Using the package zoo with the data you have made available:

library(zoo)

plot(zoo(dados_dia$QTDE_COMPRAS, seq(from = as.Date("2018-07-19"), to = as.Date("2018-09-06"), by = 1)))

If you repair, in this function, you can fully inform your date, Year-Month-Day. In function ts you inform a vector of up to two digits so I find it easier to use the function zoo.

The chart looks like this, I hope it’s what you expect:

Imgur

Using the function ts you must modify the starting point start and its frequency in such a way that it is considered in days (as suggested by the informed data).

The 1st day informed is 19/04/2018 - the 200th day of the year, then: start = c(2018, 200) and according to the details of the function ts, for daily data, you can use the value 7 in the frequency (The value of argument Frequency is used when the series is sampled an integral number of times in each Unit time interval. For example, one could use a value of 7 for Frequency when the data are sampled).

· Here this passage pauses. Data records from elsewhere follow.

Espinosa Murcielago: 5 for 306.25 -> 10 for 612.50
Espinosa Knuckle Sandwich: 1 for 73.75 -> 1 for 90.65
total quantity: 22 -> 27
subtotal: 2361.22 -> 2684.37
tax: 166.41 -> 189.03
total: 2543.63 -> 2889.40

ts(dados_dia$QTDE_COMPRAS, start = c(2018,200), frequency = 7)
  • Hello. I tested your suggestion, but using the zoo I can’t use the decompose, believe q as you commented the ts works with vector... I think I better work with ts even, why the next processes are of the same package. I think I’m missing with the use of the frequency or the period I’m choosing.

  • I’m having a hard time understanding how Time Series works.

  • I just updated the response using the function ts

  • Hello! I tried your suggestion here, but it didn’t work. You can show me practical example?

  • what didn’t work out?

  • when I tested your suggestion on plot showed a time series from 2050 to 2070.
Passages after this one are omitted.